• _BRIEF_
Find the line with "(675, 90) none". Repeat it and each line after it, exactly, down to the end of the records below.

(Collected data)
= = = = = = =

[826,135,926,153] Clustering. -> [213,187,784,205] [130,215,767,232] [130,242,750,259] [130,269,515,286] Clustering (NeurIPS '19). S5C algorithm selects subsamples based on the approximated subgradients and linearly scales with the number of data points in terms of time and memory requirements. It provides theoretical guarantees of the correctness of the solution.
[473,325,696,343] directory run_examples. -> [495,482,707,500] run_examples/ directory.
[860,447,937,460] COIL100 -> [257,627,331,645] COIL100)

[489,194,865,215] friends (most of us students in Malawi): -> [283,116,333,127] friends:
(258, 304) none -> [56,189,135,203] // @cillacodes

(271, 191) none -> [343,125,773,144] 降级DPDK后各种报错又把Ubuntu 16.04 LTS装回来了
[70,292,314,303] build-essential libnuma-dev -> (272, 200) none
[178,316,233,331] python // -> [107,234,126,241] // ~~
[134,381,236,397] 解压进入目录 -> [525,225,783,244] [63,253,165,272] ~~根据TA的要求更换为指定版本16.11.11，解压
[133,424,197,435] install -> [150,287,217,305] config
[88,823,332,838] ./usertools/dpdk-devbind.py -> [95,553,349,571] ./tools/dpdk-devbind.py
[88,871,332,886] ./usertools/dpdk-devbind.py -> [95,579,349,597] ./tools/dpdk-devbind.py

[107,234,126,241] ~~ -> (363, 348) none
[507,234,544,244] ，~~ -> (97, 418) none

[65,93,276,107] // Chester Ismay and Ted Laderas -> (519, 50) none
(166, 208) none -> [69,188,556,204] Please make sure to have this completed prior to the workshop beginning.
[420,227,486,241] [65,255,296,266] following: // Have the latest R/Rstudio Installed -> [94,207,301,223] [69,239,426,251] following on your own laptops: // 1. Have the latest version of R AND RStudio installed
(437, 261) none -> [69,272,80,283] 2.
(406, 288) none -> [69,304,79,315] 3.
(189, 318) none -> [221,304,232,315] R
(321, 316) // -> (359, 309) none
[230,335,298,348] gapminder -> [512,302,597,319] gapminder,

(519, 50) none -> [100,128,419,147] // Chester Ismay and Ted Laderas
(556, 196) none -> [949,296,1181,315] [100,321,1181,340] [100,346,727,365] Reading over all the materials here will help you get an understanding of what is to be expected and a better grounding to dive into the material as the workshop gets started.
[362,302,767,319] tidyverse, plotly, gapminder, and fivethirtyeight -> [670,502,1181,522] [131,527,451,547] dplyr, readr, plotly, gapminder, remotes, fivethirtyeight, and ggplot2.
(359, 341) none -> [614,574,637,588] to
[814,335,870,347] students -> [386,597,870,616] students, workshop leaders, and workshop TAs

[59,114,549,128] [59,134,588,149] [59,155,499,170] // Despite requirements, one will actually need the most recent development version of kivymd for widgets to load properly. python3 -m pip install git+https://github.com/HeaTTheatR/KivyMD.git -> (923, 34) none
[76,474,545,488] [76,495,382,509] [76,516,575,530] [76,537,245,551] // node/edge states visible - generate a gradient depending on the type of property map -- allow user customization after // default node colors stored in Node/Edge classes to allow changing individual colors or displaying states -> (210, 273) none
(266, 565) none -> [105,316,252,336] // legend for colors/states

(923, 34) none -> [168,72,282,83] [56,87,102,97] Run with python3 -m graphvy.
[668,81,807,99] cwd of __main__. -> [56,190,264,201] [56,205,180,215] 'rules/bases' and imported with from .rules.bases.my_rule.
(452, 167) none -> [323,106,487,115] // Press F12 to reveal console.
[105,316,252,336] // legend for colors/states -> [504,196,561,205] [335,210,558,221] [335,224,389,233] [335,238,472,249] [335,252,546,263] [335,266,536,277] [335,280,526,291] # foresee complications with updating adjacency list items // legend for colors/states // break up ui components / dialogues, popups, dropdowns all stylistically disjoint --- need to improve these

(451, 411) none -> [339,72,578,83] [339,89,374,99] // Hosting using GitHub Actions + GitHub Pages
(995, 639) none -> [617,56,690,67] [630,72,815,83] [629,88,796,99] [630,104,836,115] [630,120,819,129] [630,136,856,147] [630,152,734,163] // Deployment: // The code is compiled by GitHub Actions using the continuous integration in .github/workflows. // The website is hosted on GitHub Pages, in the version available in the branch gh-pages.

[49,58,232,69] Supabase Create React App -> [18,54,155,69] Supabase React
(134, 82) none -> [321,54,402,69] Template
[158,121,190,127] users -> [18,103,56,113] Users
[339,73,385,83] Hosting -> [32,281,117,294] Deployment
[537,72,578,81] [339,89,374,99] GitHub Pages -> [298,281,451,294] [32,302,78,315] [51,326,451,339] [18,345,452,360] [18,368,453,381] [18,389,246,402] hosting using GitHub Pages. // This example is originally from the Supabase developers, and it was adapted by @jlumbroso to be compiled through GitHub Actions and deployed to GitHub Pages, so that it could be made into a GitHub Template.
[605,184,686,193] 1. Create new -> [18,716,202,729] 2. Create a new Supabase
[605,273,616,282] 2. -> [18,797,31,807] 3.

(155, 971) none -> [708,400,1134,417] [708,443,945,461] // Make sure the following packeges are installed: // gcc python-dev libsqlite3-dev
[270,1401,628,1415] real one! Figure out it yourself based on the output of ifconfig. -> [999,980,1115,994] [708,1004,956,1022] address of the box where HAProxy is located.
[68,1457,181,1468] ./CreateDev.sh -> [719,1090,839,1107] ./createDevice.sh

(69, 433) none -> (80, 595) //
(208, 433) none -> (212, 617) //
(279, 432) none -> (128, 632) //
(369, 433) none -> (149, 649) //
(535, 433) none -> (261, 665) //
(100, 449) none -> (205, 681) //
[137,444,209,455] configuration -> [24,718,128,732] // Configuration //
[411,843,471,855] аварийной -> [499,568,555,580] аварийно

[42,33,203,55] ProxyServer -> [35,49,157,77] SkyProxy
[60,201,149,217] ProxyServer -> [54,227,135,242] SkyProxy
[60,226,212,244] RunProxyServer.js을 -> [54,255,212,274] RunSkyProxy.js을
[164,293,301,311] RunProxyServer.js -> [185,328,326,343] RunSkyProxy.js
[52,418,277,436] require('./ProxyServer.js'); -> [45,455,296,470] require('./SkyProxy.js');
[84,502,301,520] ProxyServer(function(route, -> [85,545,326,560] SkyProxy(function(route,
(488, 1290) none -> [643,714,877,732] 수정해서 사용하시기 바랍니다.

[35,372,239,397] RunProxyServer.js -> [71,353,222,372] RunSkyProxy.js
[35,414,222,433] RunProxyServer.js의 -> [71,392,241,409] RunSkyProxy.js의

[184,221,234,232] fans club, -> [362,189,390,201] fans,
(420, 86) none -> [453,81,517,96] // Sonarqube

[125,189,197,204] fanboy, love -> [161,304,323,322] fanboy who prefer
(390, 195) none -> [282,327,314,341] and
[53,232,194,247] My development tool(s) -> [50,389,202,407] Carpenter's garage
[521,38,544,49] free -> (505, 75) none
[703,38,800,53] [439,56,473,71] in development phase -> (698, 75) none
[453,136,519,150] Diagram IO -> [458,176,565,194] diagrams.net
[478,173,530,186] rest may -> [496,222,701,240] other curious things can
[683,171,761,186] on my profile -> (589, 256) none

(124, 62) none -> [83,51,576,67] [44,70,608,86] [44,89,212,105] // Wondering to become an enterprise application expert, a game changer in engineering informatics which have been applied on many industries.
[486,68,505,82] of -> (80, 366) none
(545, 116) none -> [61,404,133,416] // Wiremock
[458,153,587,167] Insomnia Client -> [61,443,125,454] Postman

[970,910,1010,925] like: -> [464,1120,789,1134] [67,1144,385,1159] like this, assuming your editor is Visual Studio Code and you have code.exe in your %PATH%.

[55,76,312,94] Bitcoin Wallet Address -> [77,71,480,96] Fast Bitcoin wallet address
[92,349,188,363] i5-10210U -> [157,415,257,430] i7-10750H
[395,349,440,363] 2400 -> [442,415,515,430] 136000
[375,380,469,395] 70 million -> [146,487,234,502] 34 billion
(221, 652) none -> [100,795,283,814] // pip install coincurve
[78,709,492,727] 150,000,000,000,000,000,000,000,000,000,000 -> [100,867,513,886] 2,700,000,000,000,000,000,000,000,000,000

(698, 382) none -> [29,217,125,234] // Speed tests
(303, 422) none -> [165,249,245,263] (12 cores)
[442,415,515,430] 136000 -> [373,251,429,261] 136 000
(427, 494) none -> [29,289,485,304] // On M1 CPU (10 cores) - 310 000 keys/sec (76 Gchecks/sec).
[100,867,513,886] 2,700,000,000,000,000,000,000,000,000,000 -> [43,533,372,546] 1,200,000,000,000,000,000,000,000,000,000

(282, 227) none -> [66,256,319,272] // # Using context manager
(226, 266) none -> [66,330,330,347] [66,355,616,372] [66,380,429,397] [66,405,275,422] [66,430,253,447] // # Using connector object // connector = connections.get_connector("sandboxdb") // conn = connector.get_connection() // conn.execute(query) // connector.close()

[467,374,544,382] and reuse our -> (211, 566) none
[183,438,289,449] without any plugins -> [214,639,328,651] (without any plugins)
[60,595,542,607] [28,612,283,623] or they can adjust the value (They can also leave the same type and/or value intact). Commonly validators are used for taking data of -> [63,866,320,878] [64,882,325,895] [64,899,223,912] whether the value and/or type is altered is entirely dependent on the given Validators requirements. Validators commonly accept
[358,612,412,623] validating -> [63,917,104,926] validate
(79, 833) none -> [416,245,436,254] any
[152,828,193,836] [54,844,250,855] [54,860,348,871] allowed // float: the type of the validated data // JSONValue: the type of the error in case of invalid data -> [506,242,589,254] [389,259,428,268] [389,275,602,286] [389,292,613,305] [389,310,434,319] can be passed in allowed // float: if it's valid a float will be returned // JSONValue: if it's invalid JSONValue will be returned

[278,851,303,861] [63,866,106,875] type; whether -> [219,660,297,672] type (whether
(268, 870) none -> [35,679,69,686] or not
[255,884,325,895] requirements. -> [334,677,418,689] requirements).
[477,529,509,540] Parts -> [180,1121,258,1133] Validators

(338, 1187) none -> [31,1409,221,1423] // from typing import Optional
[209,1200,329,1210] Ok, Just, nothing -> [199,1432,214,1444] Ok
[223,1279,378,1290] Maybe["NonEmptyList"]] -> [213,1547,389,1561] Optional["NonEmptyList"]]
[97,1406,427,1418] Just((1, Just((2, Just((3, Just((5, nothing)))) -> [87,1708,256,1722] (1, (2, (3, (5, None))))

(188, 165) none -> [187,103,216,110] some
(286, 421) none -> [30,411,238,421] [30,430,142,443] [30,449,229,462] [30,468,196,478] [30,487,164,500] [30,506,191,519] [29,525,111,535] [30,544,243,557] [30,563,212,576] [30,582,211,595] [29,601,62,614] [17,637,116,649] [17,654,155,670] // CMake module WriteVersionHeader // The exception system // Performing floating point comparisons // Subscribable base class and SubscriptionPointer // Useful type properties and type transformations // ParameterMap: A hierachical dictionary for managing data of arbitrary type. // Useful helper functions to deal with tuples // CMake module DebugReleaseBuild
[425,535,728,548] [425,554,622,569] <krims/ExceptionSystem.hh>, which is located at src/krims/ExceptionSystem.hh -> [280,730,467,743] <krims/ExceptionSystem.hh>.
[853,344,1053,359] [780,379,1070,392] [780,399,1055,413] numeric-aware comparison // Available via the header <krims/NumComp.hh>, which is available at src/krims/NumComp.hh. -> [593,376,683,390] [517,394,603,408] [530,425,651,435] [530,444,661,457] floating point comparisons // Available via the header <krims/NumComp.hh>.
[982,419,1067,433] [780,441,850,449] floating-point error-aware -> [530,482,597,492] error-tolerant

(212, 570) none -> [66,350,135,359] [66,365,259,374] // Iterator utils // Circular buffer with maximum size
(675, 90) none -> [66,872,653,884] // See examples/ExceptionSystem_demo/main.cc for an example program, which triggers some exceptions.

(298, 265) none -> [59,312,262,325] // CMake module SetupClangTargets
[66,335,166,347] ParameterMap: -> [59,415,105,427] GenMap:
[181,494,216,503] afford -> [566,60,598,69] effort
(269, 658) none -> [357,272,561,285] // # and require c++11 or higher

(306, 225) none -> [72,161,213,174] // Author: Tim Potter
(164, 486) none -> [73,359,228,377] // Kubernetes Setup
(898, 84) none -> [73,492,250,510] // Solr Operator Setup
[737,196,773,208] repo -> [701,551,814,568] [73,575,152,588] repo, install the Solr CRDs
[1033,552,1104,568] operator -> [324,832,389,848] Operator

= = = = = = =

• _WORKED SOLUTION_
(675, 90) none -> [66,872,653,884] // See examples/ExceptionSystem_demo/main.cc for an example program, which triggers some exceptions.

(298, 265) none -> [59,312,262,325] // CMake module SetupClangTargets
[66,335,166,347] ParameterMap: -> [59,415,105,427] GenMap:
[181,494,216,503] afford -> [566,60,598,69] effort
(269, 658) none -> [357,272,561,285] // # and require c++11 or higher

(306, 225) none -> [72,161,213,174] // Author: Tim Potter
(164, 486) none -> [73,359,228,377] // Kubernetes Setup
(898, 84) none -> [73,492,250,510] // Solr Operator Setup
[737,196,773,208] repo -> [701,551,814,568] [73,575,152,588] repo, install the Solr CRDs
[1033,552,1104,568] operator -> [324,832,389,848] Operator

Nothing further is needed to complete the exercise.